Work instructions - Would you pull out every line of the material that contains the string "position"?

Source data -
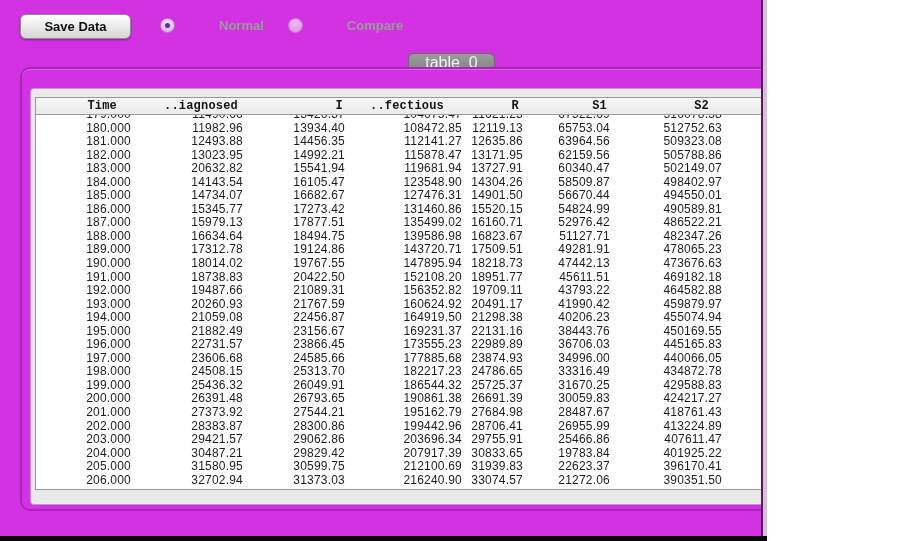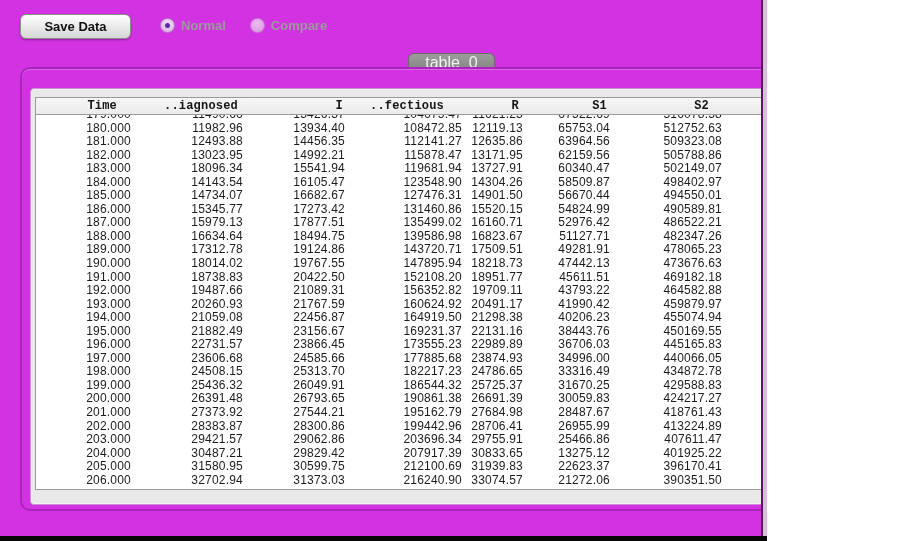--- a/index.html
+++ b/index.html
@@ -29,7 +29,7 @@
   .radio-circle.on::after{content:"";position:absolute;left:4px;top:4px;width:5px;height:5px;
     border-radius:50%;background:var(--dot);}
   .radio-circle.off{background:radial-gradient(circle at 50% 35%,#eebbf2,#dc93e4);border:1px solid #c47fd0;}
-  .radio-label{font-size:13px;font-weight:700;color:#9b9b9b;}
+  .radio-label{font-size:13px;font-weight:700;color:#9b9b9b;margin-left:38px;}
 
   
   .pin{position:absolute;left:846px;top:6px;width:38px;height:44px;}

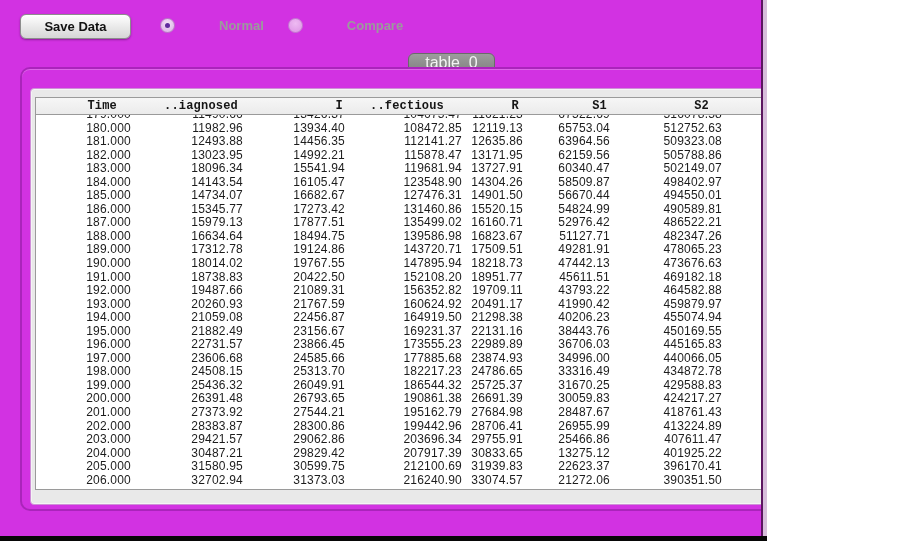--- a/index.html
+++ b/index.html
@@ -150,7 +150,7 @@
           </div>
           <div class="trow">
             <div class="cell c0">183.000</div>
-            <div class="cell c1">18096.34</div>
+            <div class="cell c1">20632.82</div>
             <div class="cell c2">15541.94</div>
             <div class="cell c3">119681.94</div>
             <div class="cell c4">13727.91</div>

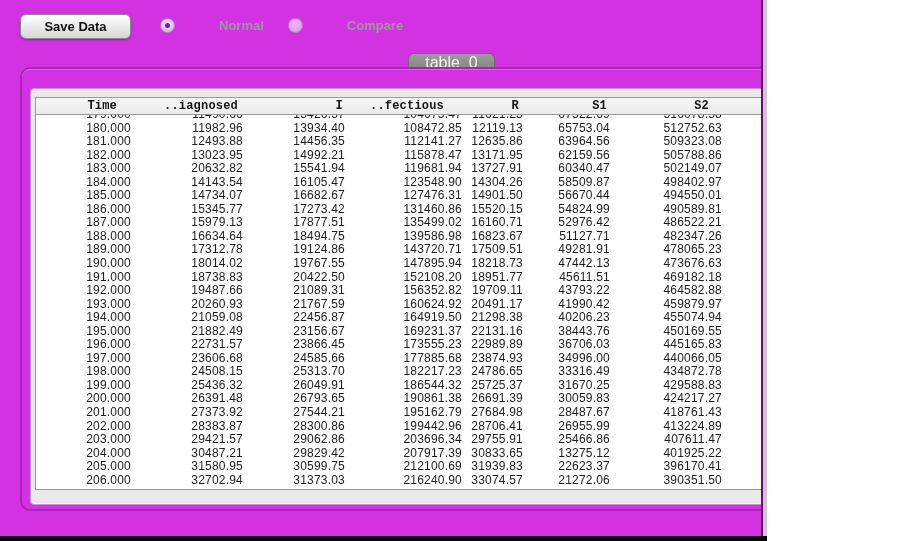--- a/index.html
+++ b/index.html
@@ -343,7 +343,7 @@
             <div class="cell c2">29829.42</div>
             <div class="cell c3">207917.39</div>
             <div class="cell c4">30833.65</div>
-            <div class="cell c5">13275.12</div>
+            <div class="cell c5">19783.84</div>
             <div class="cell c6">401925.22</div>
           </div>
           <div class="trow">

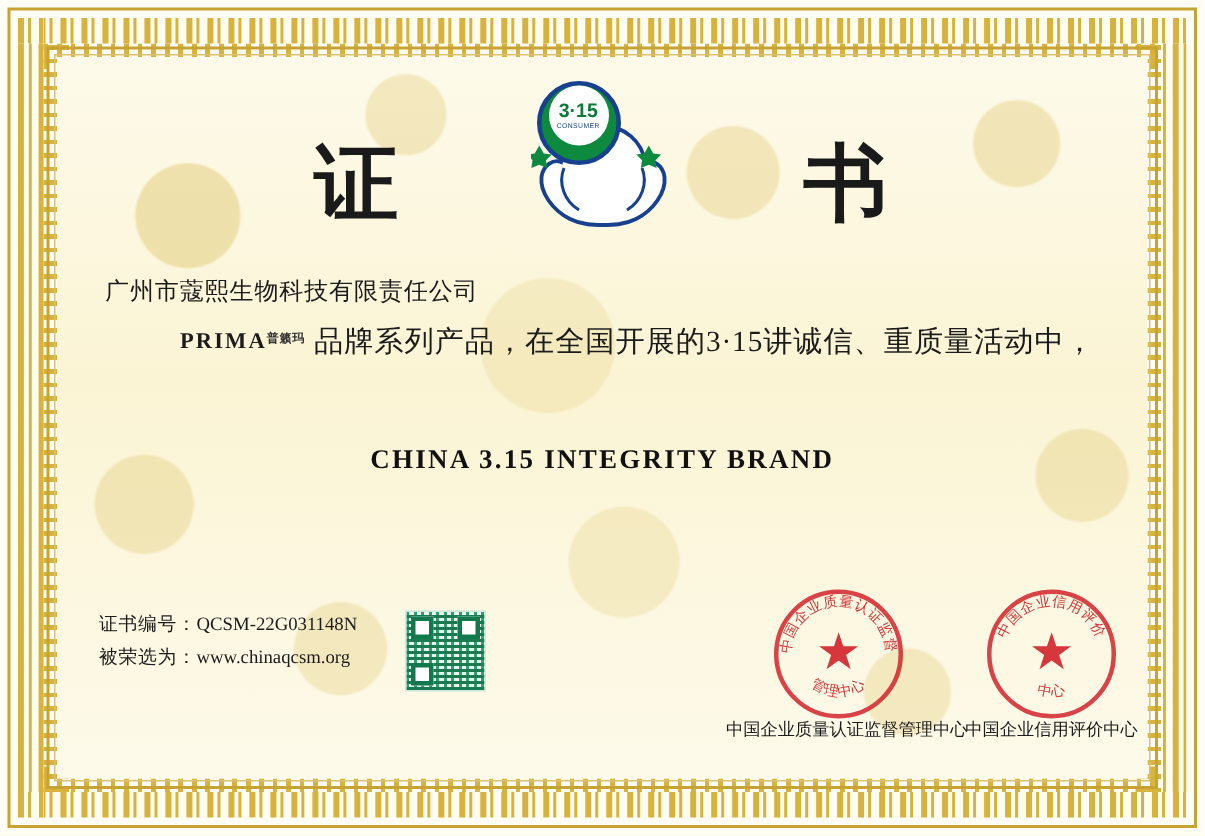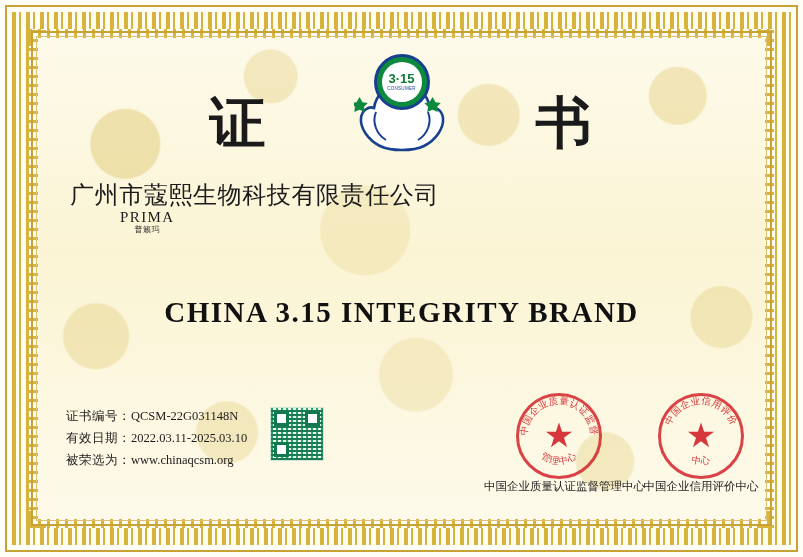--- a/index.html
+++ b/index.html
@@ -111,7 +111,7 @@
   }
   .emblem-circle {
     position: absolute;
-    left: 32px; top: 2px;
+    left: 16px; top: 2px;
     width: 56px; height: 56px;
     border-radius: 50%;
     background: #0d8a3e;
@@ -119,7 +119,7 @@
     box-sizing: border-box;
     display: flex;
     align-items: center;
-    justify-content: center;
+    justify-content: flex-start;
     flex-direction: column;
     z-index: 3;
   }

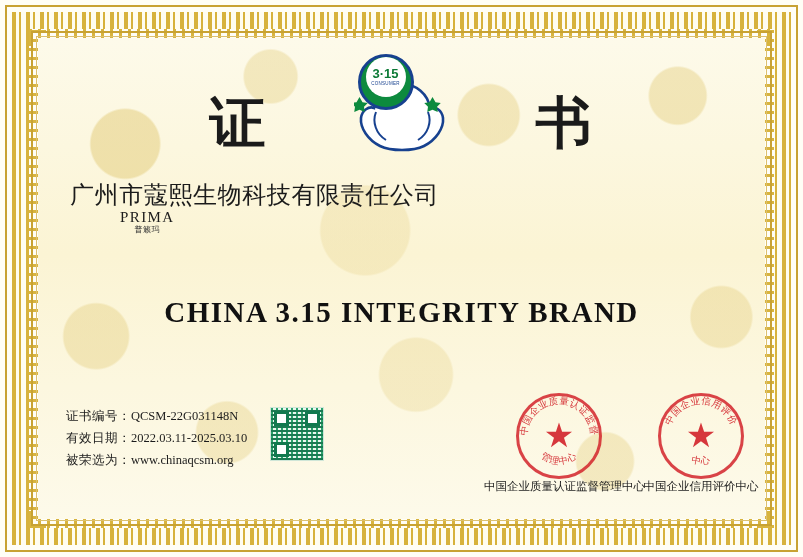--- a/index.html
+++ b/index.html
@@ -167,7 +167,7 @@
     line-height: 34px;
     letter-spacing: .6px;
   }
-  .line-1 { font-size: 24px; padding-left: 6px; }
+  .line-1 { font-size: 16px; padding-left: 6px; }
   .line-2 { padding-left: 56px; display: flex; align-items: baseline; }
   .line-3 { padding-left: 26px; }
 

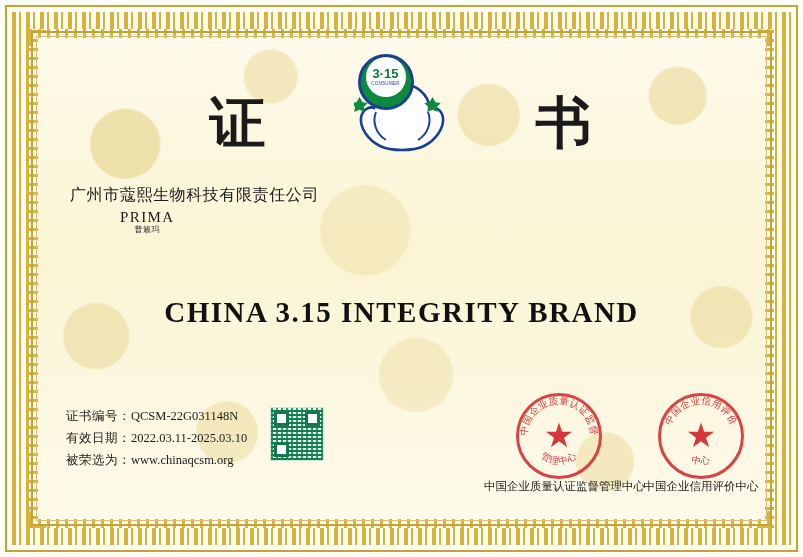--- a/index.html
+++ b/index.html
@@ -173,12 +173,13 @@
 
   .brand-mark {
     display: inline-flex;
-    flex-direction: column;
-    align-items: center;
+    flex-direction: row;
+    align-items: flex-start;
     line-height: 1;
     margin-right: 6px;
     position: relative;
     top: -2px;
+    font-weight: bold;
   }
   .brand-mark .brand-en {
     font-family: "Liberation Serif", serif;

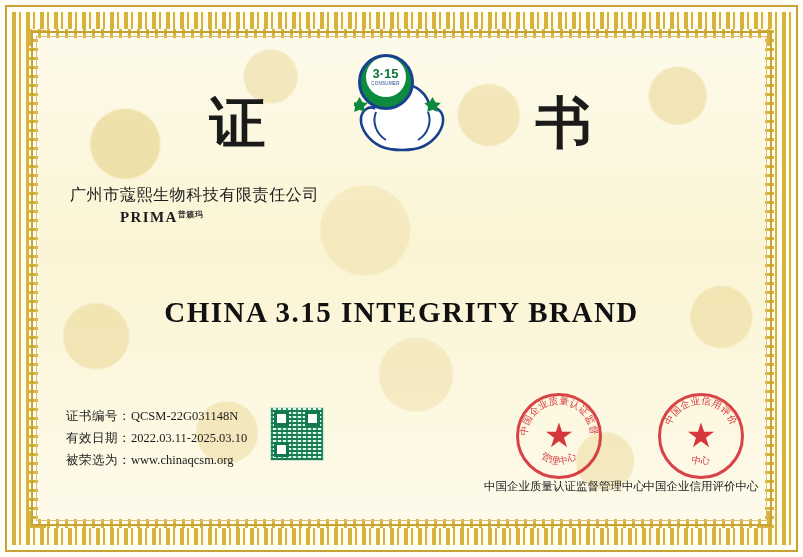--- a/index.html
+++ b/index.html
@@ -363,6 +363,7 @@
           <span class="brand-en">PRIMA</span>
           <span class="brand-cn">普籁玛</span>
         </span>
+        <span>品牌系列产品，在全国开展的3·15讲诚信、重质量活动中，</span>
       </div>
     </div>
 

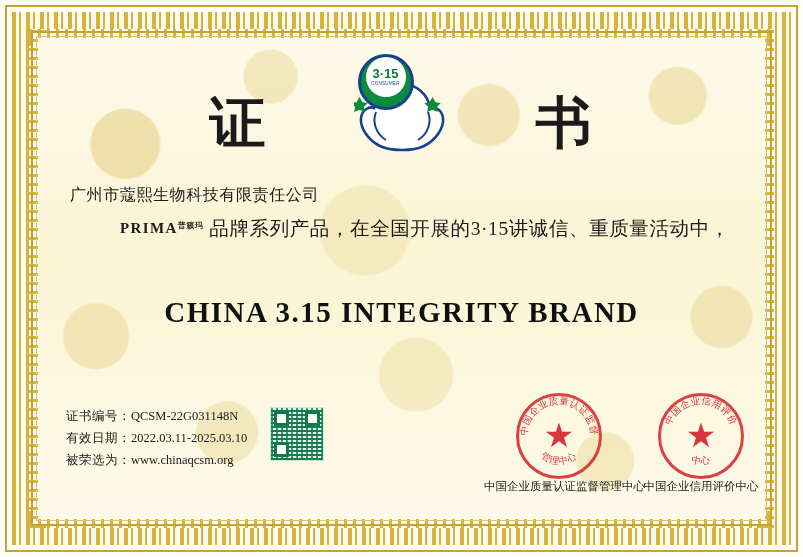--- a/index.html
+++ b/index.html
@@ -212,7 +212,7 @@
   }
   .award-en {
     font-family: "Liberation Serif", serif;
-    font-size: 29px;
+    font-size: 18px;
     font-weight: bold;
     color: #111;
     letter-spacing: 1.5px;

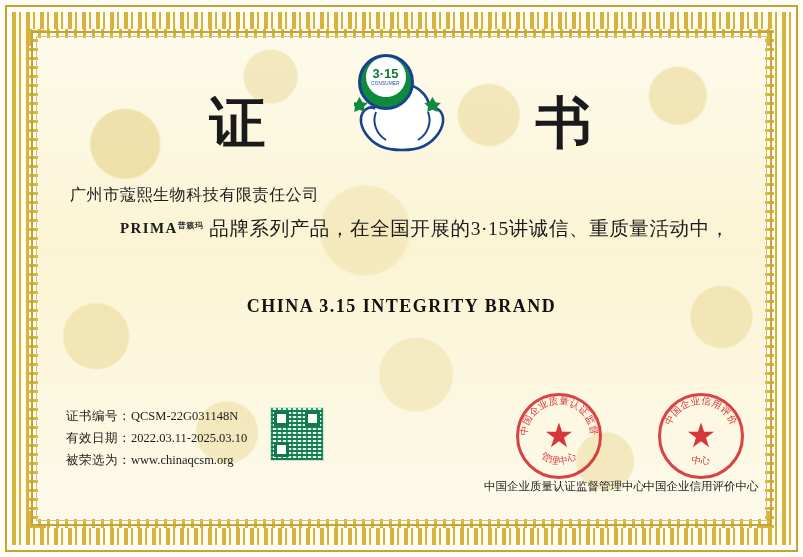--- a/index.html
+++ b/index.html
@@ -378,9 +378,6 @@
           <span class="label">证书编号：</span><span class="value">QCSM-22G031148N</span>
         </div>
         <div class="row">
-          <span class="label">有效日期：</span><span class="value">2022.03.11-2025.03.10</span>
-        </div>
-        <div class="row">
           <span class="label">被荣选为：</span><span class="value">www.chinaqcsm.org</span>
         </div>
       </div>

Reply -
   .radio-circle.on::after{content:"";position:absolute;left:4px;top:4px;width:5px;height:5px;
   .pin{position:absolute;left:846px;top:6px;width:38px;height:44px;}
     position: absolute;
     position: relative;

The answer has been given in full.